Posted by Spiked on 19 November 2014 - 04:53 PM in Netduino Plus 2 (and Netduino Plus 1)

I remember finding it somewhere and it was 3µs . I don't remember where, or I could be remembering it completely wrong, so take it with a grain of salt.




#61133 Just discover Netduino!

Posted by Spiked on 03 January 2015 - 06:58 PM in Netduino Plus 2 (and Netduino Plus 1)

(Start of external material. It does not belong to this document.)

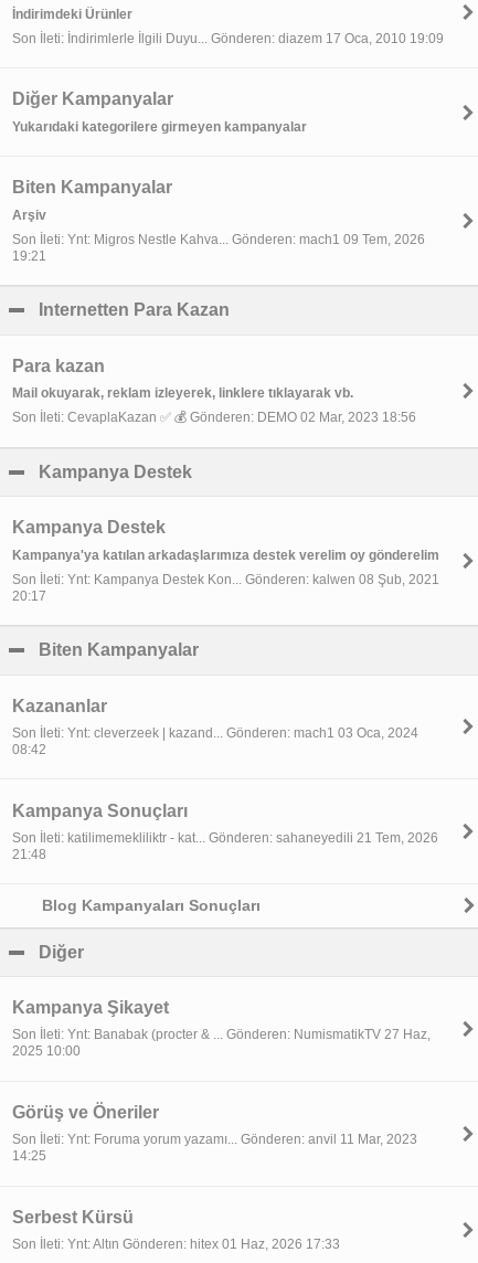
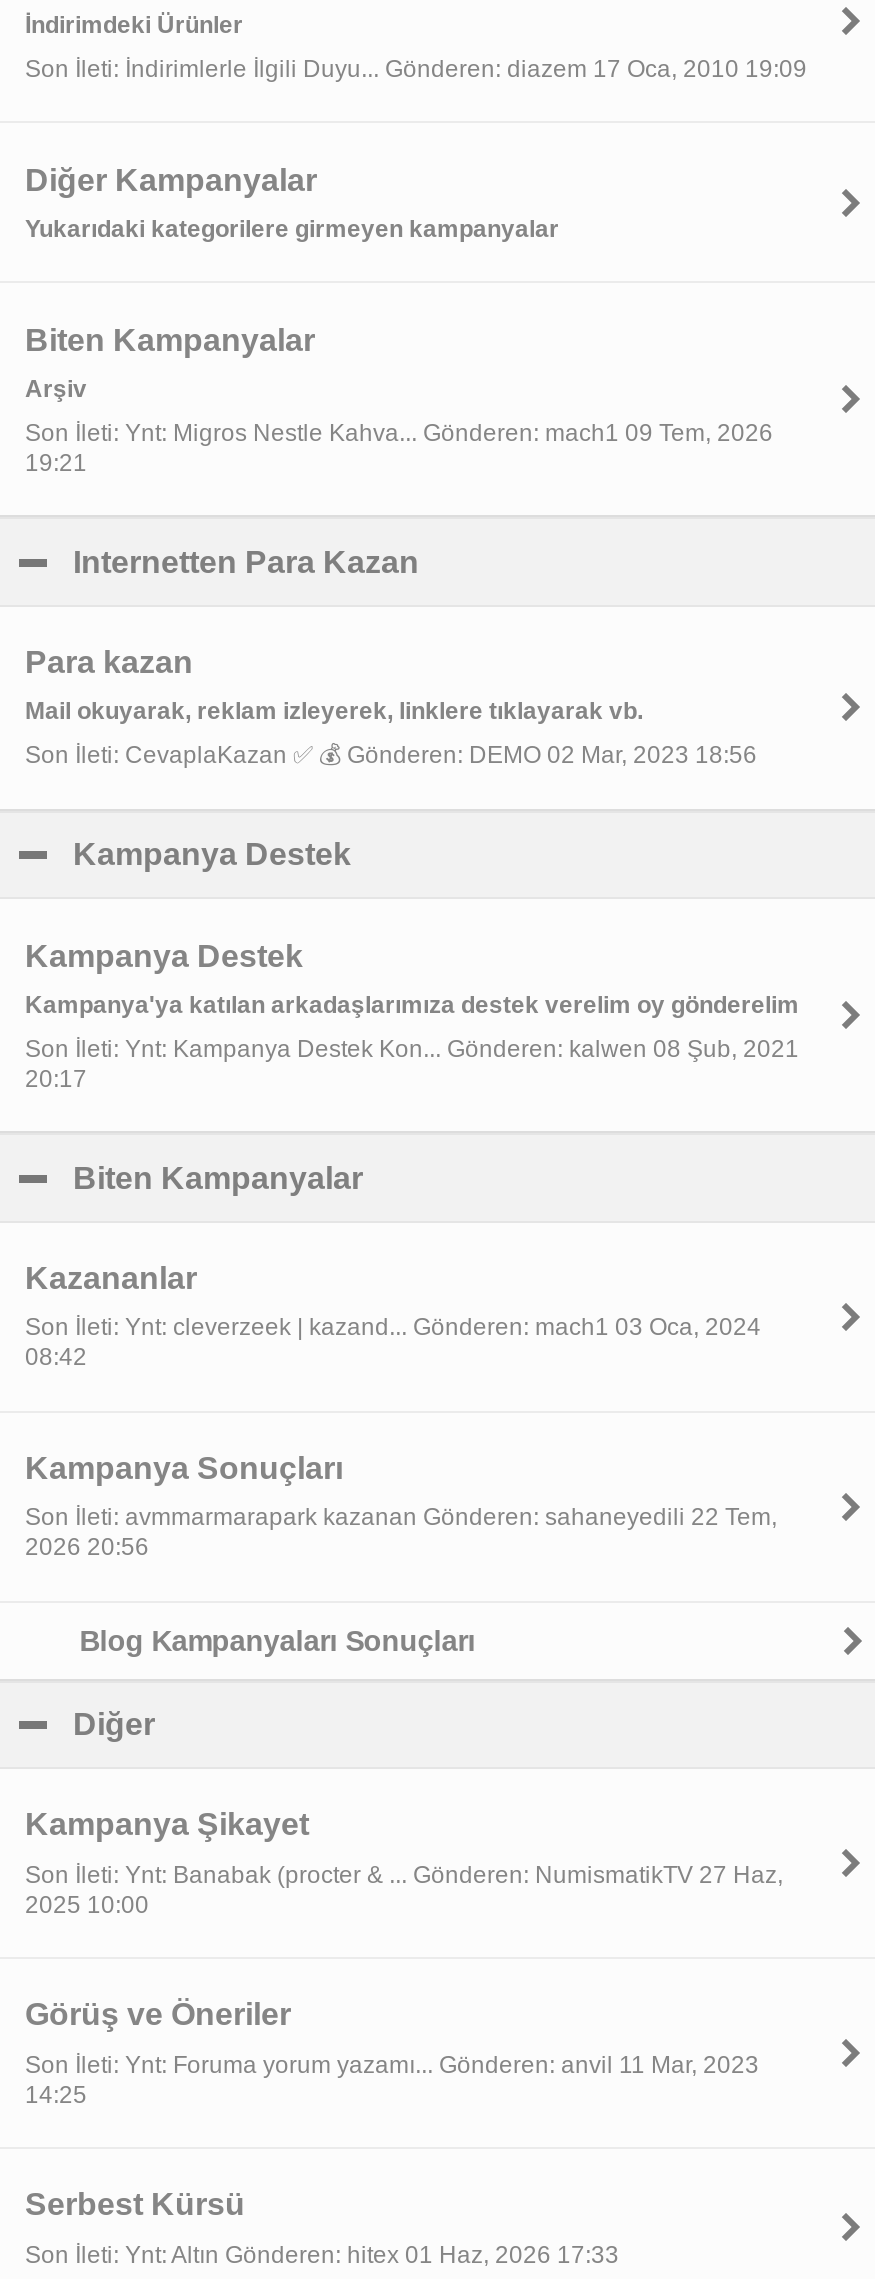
[12,830,438,862] Son İleti: katilimemekliliktr - kat... Gönderen: sahaneyedili 21 Tem, 2026 | 21:48 -> [25,1503,777,1561] Son İleti: avmmarmarapark kazanan Gönderen: sahaneyedili 22 Tem, | 2026 20:56

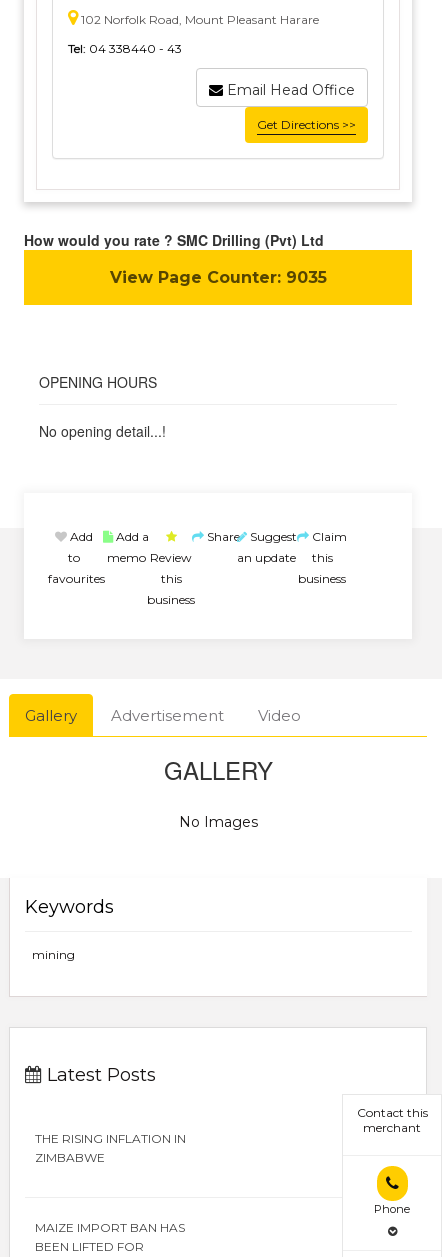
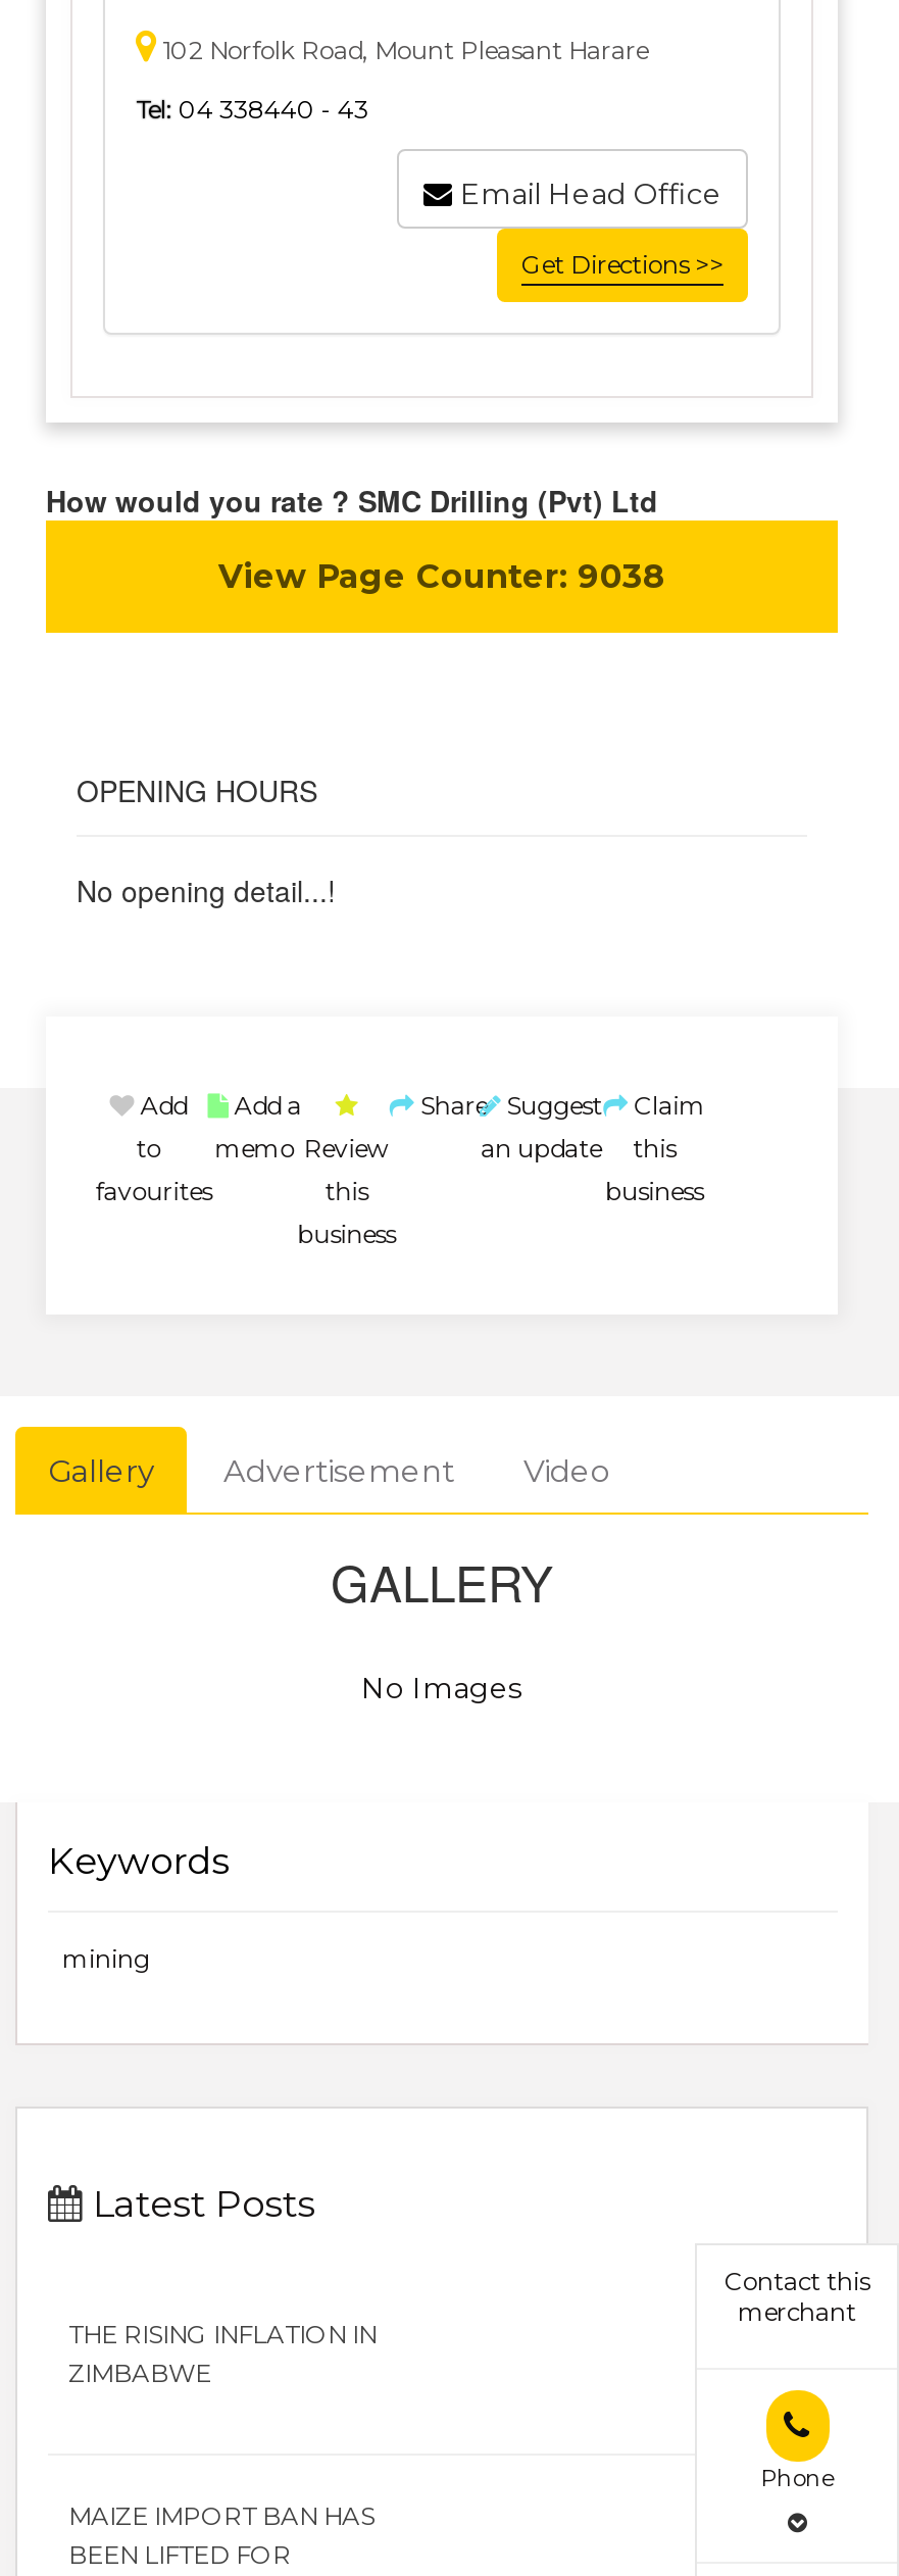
[110,268,326,287] View Page Counter: 9035 -> [218,557,665,596] View Page Counter: 9038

The Plus does have the advantage of ethernet, but it is not a full working stack, and has some long outstanding bugs. Many have been able to get quite a bit working with it though e.g. web servers. I use it all the time for MQTT to a host PC, but I am starting to look into moving away from that. I will stick with MQTT, but find a way to do it over serial (and no not MQTT-SN, that is geared for wireless as far as I can tell).

 

To be honest, I remain very disappointed in MF as a long term strategy.  I waited years for anything, then what I heard was "big announcements are coming", then what I got was an announcement for 'we are going open source' - which to me is very bad thing. And still no significant updates (like ethernet bug fixes). Now that it is open source, what I expect to finally get is a NON QA'd product, with a ton of bugs. And no end user usable toolchain to be able to even fix them myself. I'm looking elsewhere (and probably going back to Arduino).

 

As far as sensors, It all boils down to electricity - any and all sensors could work, if there is not some physical restriction. However you may not be able to get the timing resolution on a managed framework (.Net) that you would get from raw code on an Arduino. In most cases you can get close enough, but there are a few (e.g.frequency measurement) where you will not, but this is rare case.




#61159 Just discover Netduino!

Posted by Spiked on 05 January 2015 - 09:05 AM in Netduino Plus 2 (and Netduino Plus 1)

Don't forget to remind everyone they have been shipping soon for 4 years now. Sorry, but reality has to sink in at some point.

 

Sorry Chris, I hate to go negative. I personally have had pretty good luck with the Netduino, as I have said, But watching others experience, and Microsofts ridiculous pace, I have got to move on.  The netduino/gadgeteer/MF remain a great prototyping platform as far as I am concerned. As a hobbyist maker tool, not so much.

 

And frankly nothing unique about your situation, this is what happens to most open source projects, and why I avoid them when I can. That was what I was trying to do when I went with MF over Arduino in the first place. Now that they are both open source, all advantages are lost.